The first time your cluster needs these images, ECR pulls them from the upstream sources, caches them, and serves them to your nodes. Kubelet gets the images, launches the containers. The next time a node needs one of these images—whether that’s during an autoscaling event, pod rescheduling, or a new deployment—it pulls from the local cache. Faster, cheaper, and more reliable.

Limitations and Edge Cases#

Pull through cache isn’t a complete replacement for every registry strategy. Private images from upstream registries require valid credentials, which adds operational overhead. If you need to cache from GitHub Container Registry, you’ll need valid GitHub credentials in your secret.

Additionally, pull through cache works best for relatively static, well-known images. If you’re constantly pulling brand-new, unique images from upstream sources (perhaps auto-generated by a CI/CD system), the caching benefits diminish. The feature shines when you’re pulling the same set of base images repeatedly.

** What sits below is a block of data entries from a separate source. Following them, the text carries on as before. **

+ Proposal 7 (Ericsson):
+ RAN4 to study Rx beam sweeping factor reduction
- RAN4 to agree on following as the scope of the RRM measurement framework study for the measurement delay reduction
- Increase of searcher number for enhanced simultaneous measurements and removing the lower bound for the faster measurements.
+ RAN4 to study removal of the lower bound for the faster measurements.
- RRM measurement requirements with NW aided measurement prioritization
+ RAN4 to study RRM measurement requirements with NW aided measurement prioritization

Image references change when you use pull through cache, which requires coordinating with your team and updating deployment configurations. This is a minor friction point but worth acknowledging during migration planning.

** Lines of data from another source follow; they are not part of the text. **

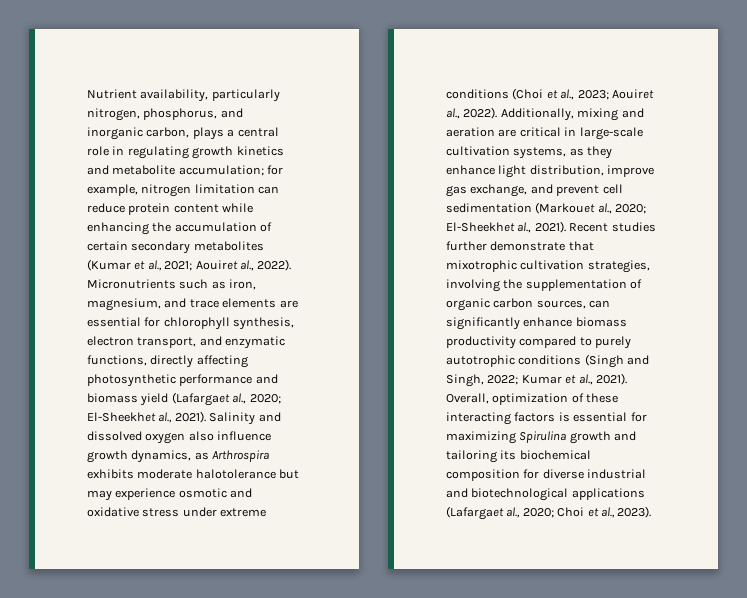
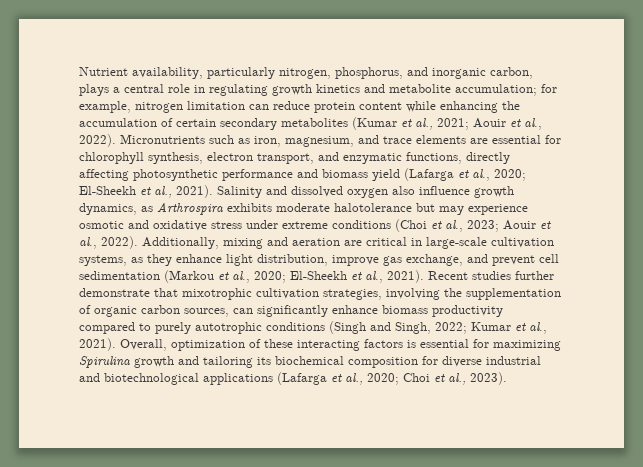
- Nutrient availability, particularly nitrogen, phosphorus, and inorganic carbon, plays a central role in regulating growth kinetics and metabolite accumulation; for example, nitrogen limitation can reduce protein content while enhancing the accumulation of certain secondary metabolites (Kumar et al., 2021; Aouiret al., 2022).
+ Nutrient availability, particularly nitrogen, phosphorus, and inorganic carbon, plays a central role in regulating growth kinetics and metabolite accumulation; for example, nitrogen limitation can reduce protein content while enhancing the accumulation of certain secondary metabolites (Kumar et al., 2021; Aouir et al., 2022).
- Micronutrients such as iron, magnesium, and trace elements are essential for chlorophyll synthesis, electron transport, and enzymatic functions, directly affecting photosynthetic performance and biomass yield (Lafargaet al., 2020; El-Sheekhet al., 2021).
+ Micronutrients such as iron, magnesium, and trace elements are essential for chlorophyll synthesis, electron transport, and enzymatic functions, directly affecting photosynthetic performance and biomass yield (Lafarga et al., 2020; El-Sheekh et al., 2021).
- Salinity and dissolved oxygen also influence growth dynamics, as Arthrospira exhibits moderate halotolerance but may experience osmotic and oxidative stress under extreme conditions (Choi et al., 2023; Aouiret al., 2022).
+ Salinity and dissolved oxygen also influence growth dynamics, as Arthrospira exhibits moderate halotolerance but may experience osmotic and oxidative stress under extreme conditions (Choi et al., 2023; Aouir et al., 2022).
- Additionally, mixing and aeration are critical in large-scale cultivation systems, as they enhance light distribution, improve gas exchange, and prevent cell sedimentation (Markouet al., 2020; El-Sheekhet al., 2021).
+ Additionally, mixing and aeration are critical in large-scale cultivation systems, as they enhance light distribution, improve gas exchange, and prevent cell sedimentation (Markou et al., 2020; El-Sheekh et al., 2021).
- Overall, optimization of these interacting factors is essential for maximizing Spirulina growth and tailoring its biochemical composition for diverse industrial and biotechnological applications (Lafargaet al., 2020; Choi et al., 2023).
+ Overall, optimization of these interacting factors is essential for maximizing Spirulina growth and tailoring its biochemical composition for diverse industrial and biotechnological applications (Lafarga et al., 2020; Choi et al., 2023).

Finally, pull through cache is an AWS regional service. If you operate across multiple AWS regions, you’d need to create separate pull through cache rules in each region, and each region maintains its own cache. This is actually fine for resilience but means you can’t share a cache across regions without additional orchestration.

Moving Forward#

ECR pull through cache is a straightforward but powerful feature that solves real operational problems around image availability, rate limiting, and egress control. It requires minimal configuration, integrates transparently with your existing container tooling, and delivers tangible benefits for most organizations using public container images.

The key to successful implementation is thoughtful planning around your image references, lifecycle policies to manage storage, and validation in non-production environments. Once configured, the feature largely works invisibly, sitting between your deployments and the public internet, quietly improving your reliability and reducing your costs.

For teams already invested in AWS and using container technology, pull through cache is worth exploring—it’s a relatively low-effort feature that delivers outsized operational benefits.